In the IBM Redbook, AIX Logical Volume Manager, from A to Z:
Introduction and Concepts, reference SG24-5432-00, in Chapter 6,
Subsection 1, it discusses on-line backups, and the way that you can
break an active mirror, backup the mirrored (consistant) data, and
then re-mirror, in order to achieve complete and consistent backups,
but at the same time having the system available, and usable for a
large majority of the time.
This chapter goes on at length and regularly emphasises that the
methods developed prior to the extra commands being available in AIX
4.3.3 is a "hack".
As such, we have reworked all our scripts, to use the new
functionality (chfs -a splitcopy=<new fs name> copy=2 <old fs name>),
and it works fine... however, we discovered the following "feature",
which having followed our normal support channels, was written off as
being the way it was designed. I'm sorry, but if this is the way it
was designed, then IBM wants to shoot the person who designed this
feature in.... I've no problem with it, but SURELY this is a bug !!!
I'd be very interested to hear comments from ANYONE about this... am I
being overly demanding ? I mean, I have scripts in place to check my
errorlog, and mail me differences, so I see these very quickly, and it
bugs me... but maybe everyone else can live with it ??
Thanks for listening,
------begin fault description--------
One "feature" of using the on-line backup method, is that the
split-off mirror which is being backed up becomes stale. This is
completely expected, as the whole purpose of using this method is to
be able to perform a backup of a system which requires as close as
possible to 24 hour processing. This implies that the two copies, once
split, will become out of sync.
What we see as a result of this "feature", is that the error log gets
many entries with label LVM_SA_STALEPP, this appears to be made up of:
one stale PP in the JFSLOG lv
one stale PP in the "split" lv
Sometimes, two entries are logged for the same stale partition. The
above, is obviously a minimum. Given a particularly active LV, it
could be that during the time of the backup, EVERY LV becomes stale,
and for a large LV (which it is likely to be given that it is commonly
going to be a database) there could be many thousands of errorlog
As an example, I have a filesystem, which consists of 20 LPs, having
split it in order to back it up, I filled the previously empty
filesystem, and filled it up, and then emptied it, and as a result I
had 29 LVM_SA_STALEPP errorlog entries.
IBM's response to this report was to change the errorlog template to
not log STALEPP errors.
OK, so it wouldn't log these masses of errors, but it also wouldn't
log any real STALEPP errors, thus putting the customer at risk of not
noticing a failing disk until it had failed fatally.

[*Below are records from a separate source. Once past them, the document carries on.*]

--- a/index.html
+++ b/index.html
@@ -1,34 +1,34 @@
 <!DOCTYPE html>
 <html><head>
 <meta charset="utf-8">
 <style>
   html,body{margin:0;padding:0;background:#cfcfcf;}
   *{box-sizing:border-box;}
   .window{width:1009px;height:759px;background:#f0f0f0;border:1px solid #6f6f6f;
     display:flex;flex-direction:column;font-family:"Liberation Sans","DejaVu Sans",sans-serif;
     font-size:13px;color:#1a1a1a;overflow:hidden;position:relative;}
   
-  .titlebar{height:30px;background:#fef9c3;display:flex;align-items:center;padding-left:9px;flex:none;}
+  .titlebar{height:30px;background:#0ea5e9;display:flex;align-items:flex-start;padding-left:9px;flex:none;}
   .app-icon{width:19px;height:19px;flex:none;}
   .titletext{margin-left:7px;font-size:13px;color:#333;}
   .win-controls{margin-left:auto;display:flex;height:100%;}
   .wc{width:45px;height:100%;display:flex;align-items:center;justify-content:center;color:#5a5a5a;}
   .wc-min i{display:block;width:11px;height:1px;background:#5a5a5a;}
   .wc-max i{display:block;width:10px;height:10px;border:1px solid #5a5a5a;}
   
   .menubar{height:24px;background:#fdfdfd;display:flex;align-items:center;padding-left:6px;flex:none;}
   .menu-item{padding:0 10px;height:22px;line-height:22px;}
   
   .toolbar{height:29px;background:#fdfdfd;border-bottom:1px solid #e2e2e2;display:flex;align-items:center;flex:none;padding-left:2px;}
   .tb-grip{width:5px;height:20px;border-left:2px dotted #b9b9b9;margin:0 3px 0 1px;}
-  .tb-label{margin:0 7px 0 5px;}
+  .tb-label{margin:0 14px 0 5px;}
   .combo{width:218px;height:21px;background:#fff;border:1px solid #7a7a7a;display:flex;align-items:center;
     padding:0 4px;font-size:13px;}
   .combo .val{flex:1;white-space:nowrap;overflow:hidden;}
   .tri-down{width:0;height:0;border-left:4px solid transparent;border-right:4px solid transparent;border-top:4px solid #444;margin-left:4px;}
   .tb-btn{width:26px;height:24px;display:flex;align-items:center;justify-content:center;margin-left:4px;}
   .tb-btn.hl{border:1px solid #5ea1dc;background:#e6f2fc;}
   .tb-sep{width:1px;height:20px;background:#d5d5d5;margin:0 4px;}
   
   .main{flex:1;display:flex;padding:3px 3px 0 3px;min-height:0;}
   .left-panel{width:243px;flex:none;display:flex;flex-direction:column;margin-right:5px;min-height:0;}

Given that these errors are entirely expected, and that the
splitlvcopy functionality was added by IBM in response to people using
"the hack" to perform a similar function, the impression that these
errors, and IBM's response to the report of these problems give is
that their solution is almost as bad a "hack" as the original fix.
It would seem that the ideal solution is for the splitlvcopy routine
to mark the "split off copy" in some way that we don't care if the
split copy becomes stale, and thus any staleness in this case should
not be logged to the errorlog.
I hope that explains the situation... for us it is not so vital
anymore, as we have added to our script a routine which having
successfully completed the on-line backup, the STALEPP errors to the
appropriate LVs are removed from the errorlog, but this is not ideal.
----end fault description-------
Malcolm (recent 2-1-0 sav%86.96 GAA 3.95 - career 32-31-1 84.69% 6.45)
Goaltending is 90% mental, the other 10% is in your head (ICQ#8195978)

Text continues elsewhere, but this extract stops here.